> Task objective: Here the job is to print all of the entries below verbatim and leave out any picture.
[Opening Extracted information section]
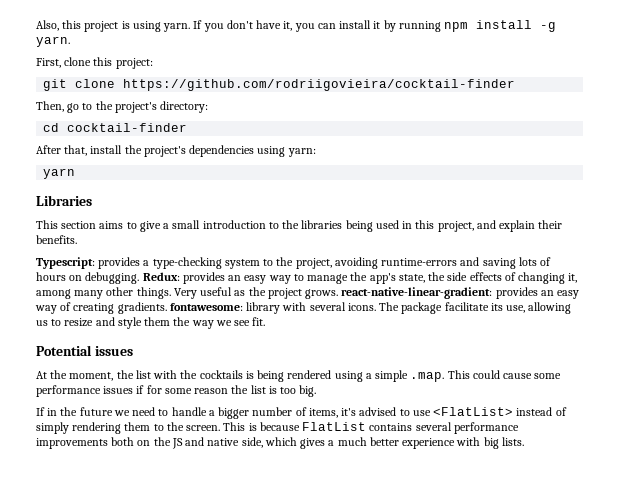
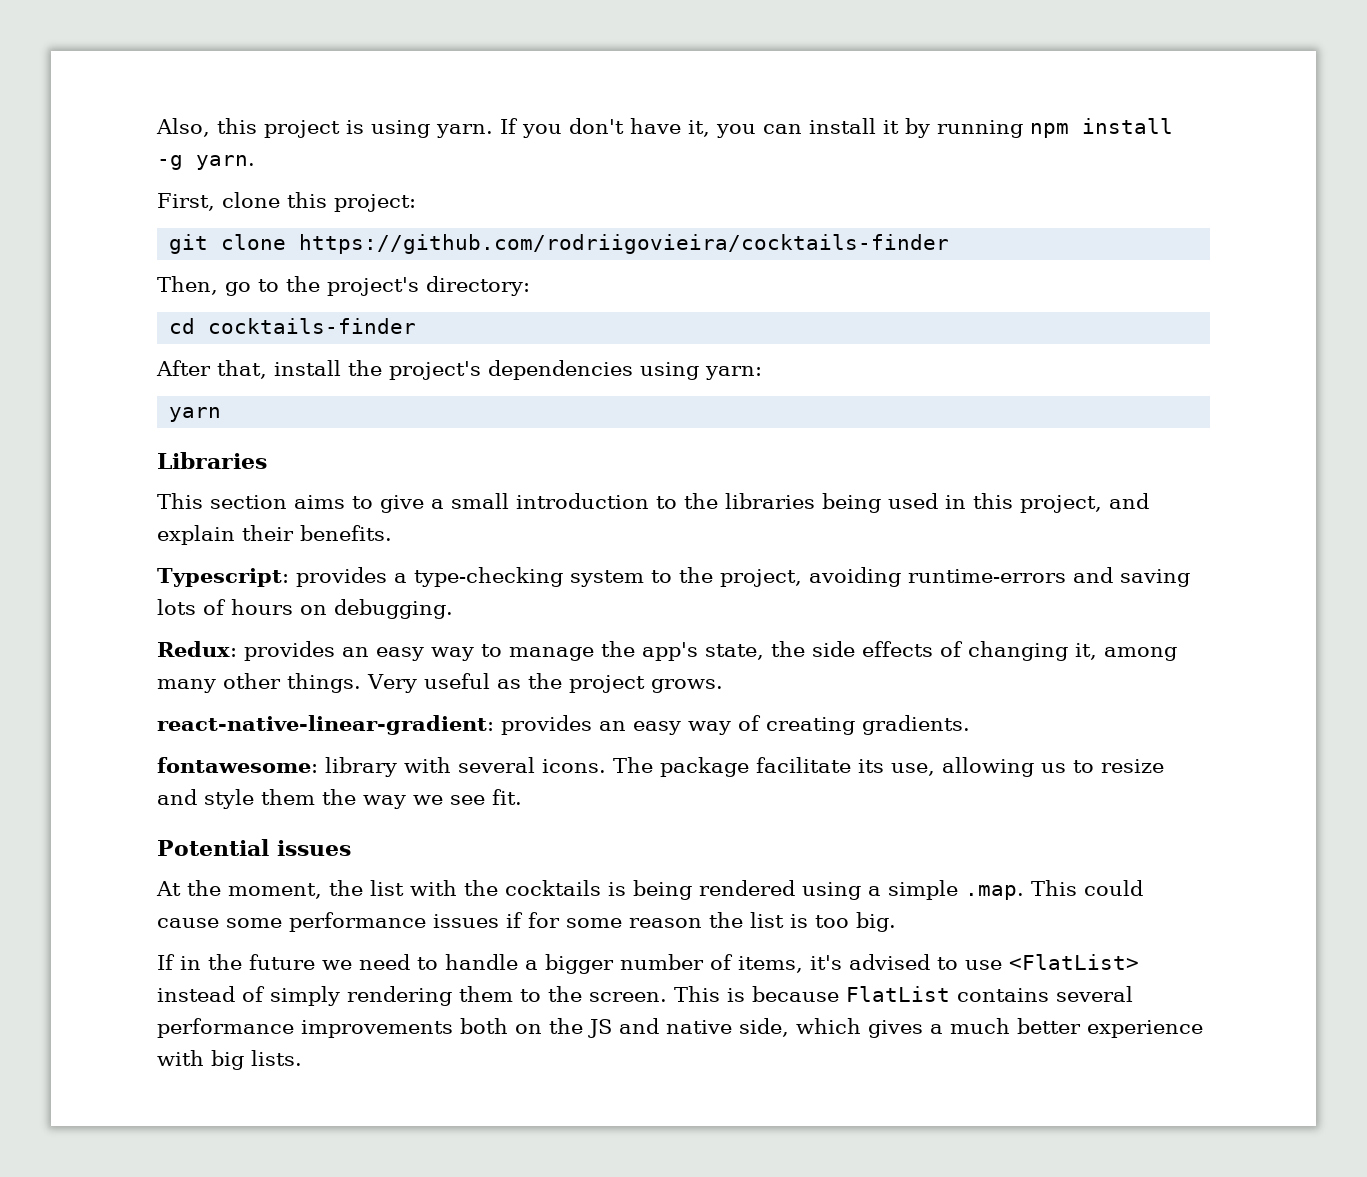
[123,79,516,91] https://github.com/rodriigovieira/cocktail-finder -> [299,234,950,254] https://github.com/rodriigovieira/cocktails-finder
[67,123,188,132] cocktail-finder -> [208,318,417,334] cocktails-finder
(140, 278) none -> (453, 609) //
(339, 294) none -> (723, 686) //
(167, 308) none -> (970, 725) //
[Closing Extracted information section]
> Solution to the problem:
[123,79,516,91] https://github.com/rodriigovieira/cocktail-finder -> [299,234,950,254] https://github.com/rodriigovieira/cocktails-finder
[67,123,188,132] cocktail-finder -> [208,318,417,334] cocktails-finder
(140, 278) none -> (453, 609) //
(339, 294) none -> (723, 686) //
(167, 308) none -> (970, 725) //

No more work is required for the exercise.